Assignment: Homework 4
Instructions: Provide an answer for each of the underlined questions below. Submit this form, and only this form, as your submission for this week.
1. Create a correlation matrix of all variables in the data set.
a) Which pair of variables are the most highly correlated with each other?
b) What reason might there be for the high correlation between these variables?
2. Conduct a regression analysis of customer profitability (profit) as the outcome variable, and the indicator of online use (online) as the predictor variable.
a) What is the predicted profitability among those who use online and those who do not?
b) Is the difference between online and offline customers in the sample indicative of a significant difference in profitability across these groups?
3. What role do customer demographics (age and income) play in analyzing customer profitability for online and offline customers?

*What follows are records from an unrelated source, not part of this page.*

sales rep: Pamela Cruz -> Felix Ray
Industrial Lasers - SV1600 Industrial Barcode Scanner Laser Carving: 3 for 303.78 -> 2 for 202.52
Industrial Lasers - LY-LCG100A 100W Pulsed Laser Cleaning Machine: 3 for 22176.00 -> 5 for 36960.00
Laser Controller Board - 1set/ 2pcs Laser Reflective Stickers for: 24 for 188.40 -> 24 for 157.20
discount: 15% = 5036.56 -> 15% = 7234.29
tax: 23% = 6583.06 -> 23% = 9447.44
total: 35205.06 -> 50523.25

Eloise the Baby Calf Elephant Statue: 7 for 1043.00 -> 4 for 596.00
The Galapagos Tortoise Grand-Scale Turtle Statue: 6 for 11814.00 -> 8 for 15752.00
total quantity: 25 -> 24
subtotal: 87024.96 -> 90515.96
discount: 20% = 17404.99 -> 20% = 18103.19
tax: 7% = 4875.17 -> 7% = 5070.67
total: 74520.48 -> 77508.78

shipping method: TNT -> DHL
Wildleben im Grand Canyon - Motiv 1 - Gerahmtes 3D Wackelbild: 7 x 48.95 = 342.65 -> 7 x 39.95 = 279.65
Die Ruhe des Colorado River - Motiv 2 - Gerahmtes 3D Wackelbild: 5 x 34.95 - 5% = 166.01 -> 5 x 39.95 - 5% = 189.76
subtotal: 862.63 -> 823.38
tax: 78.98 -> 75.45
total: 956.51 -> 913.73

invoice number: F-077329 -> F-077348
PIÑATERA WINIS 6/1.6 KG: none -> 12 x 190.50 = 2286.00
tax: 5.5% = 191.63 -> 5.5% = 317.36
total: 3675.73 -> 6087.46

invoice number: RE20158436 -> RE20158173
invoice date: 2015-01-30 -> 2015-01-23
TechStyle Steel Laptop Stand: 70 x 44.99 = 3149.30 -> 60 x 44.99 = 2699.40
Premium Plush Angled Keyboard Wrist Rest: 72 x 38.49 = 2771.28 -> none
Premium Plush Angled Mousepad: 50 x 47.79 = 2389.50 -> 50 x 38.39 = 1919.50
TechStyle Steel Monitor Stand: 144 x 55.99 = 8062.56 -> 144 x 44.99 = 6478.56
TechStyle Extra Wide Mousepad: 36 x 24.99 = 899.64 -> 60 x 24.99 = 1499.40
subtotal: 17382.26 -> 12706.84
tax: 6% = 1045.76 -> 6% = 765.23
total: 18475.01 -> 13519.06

To answer this question conduct the following analyses and report your results:
a) Repeat the regression analysis for Question 2 above, and include “age” (age) as an additional predictor variable.
i. Is the overall fit of the model (adjusted R2) better with age included or without?
b) Create a variable “demographics” that takes a value “1” if the “Age” and “Income” variables are available for a particular customer, and “0” if these variables are missing. Conduct a regression analysis with customer profitability as the outcome variable and the newly created variable, “Demographics” as the predictor variable.
i. Based on the parameter estimates you receive from your model output, how much of a difference do we see in profitability based on whether we have complete demographics included for a customer?
c) Conduct a regression analysis with customer profitability as the outcome variable and the following predictor variables: indicator of online usage (online), customer tenure (tenure), region 2 (D1200), and region 3 (D1300).
i. Of the predictors in our 3c model, which variable has the biggest effect on profitability?
ii. Of the predictors in our 3c model, which variable has the smallest effect on profitability?
d) Using the model created in 3c, does it appear that our predictor variables provide us with a good model overall of our outcome variable (consider adjusted R2 to answer this question)?
4. Based on what you have learned across all of your analysis in 1-3:
a) Are customer demographics useful in understanding how profitable customers will be?
b) Why do you believe this?